- Specialty: Medical genetics
- Types: It is a type of osteodysplasia, and it doesn't have any subtypes itself.
- Prevention: None
- Prognosis: Good
- Frequency: very rare, only 6 cases have been reported in medical literature.

= Familial osteodysplasia, Anderson type =

Familial osteodysplasia, Anderson type is a rare genetic disorder which is characterized by cranio-facial dysmorphisms and multiple skeletal anomalies. Hyperuricemia, hypertension and high erythrocyte sedimentation rates have also been reported. Approximately 6 cases have been reported in medical literature. This disorder is thought to be inherited in an autosomal recessive manner.

== Description ==

People with this disorder often show the following symptoms:

=== Craniofacial ===

- Underdevelopment of midface
- Flat, broad nasal bridge
- Thin, prognathic mandible
- Pointy chin
- Malocclusion
- Underdeveloped teeth

=== Skeletal ===

- Scoliosis
- Thinning of the calvaria
- Pointy spinous processes
- Clinodactyly
- Phalangeal dysplasia

Additional symptoms include hyperuricemia, high erythrocyte sedimentation rates and hypertension.

== Etymology ==

This condition was first discovered in 1972 by L G Anderson et al. and J S Buchignani et al.
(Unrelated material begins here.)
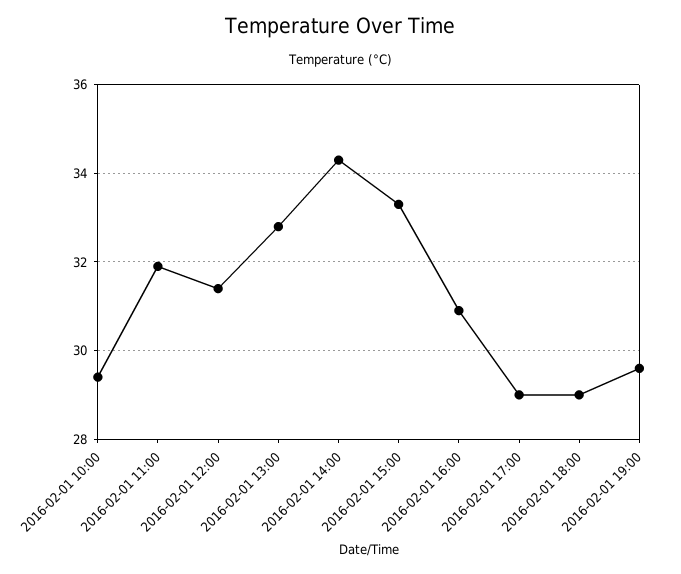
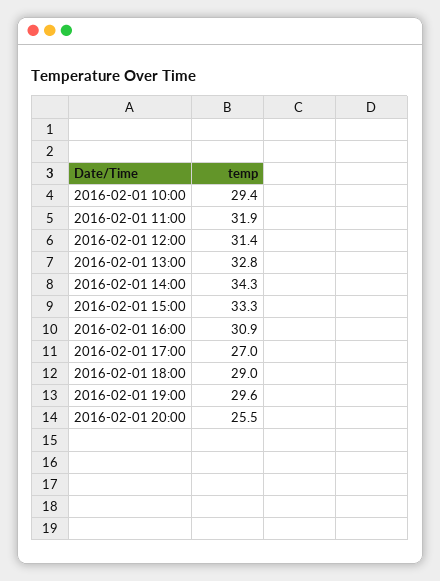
2016-02-01 17:00: 29 -> 27
2016-02-01 20:00: none -> 25.5

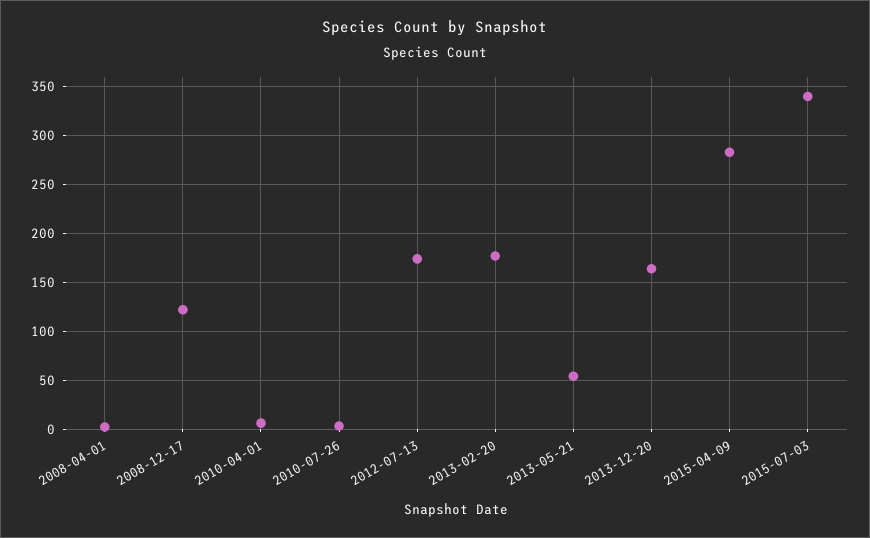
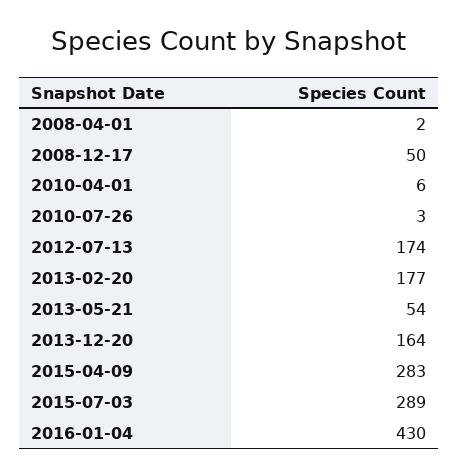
2008-12-17: 120 -> 50
2015-07-03: 340 -> 289
2016-01-04: none -> 430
They described the case of five siblings and their dad; four out of the five siblings had recurrent mandibular fractures and cranio-facial dysmorphisms, such as prominent earlobes. These four siblings also had hyperuricemia and three out of those four siblings had hypertension. Their father had hyperuricemia and hypertension but was otherwise unaffected. The siblings were the result of consanguineous Irish parents.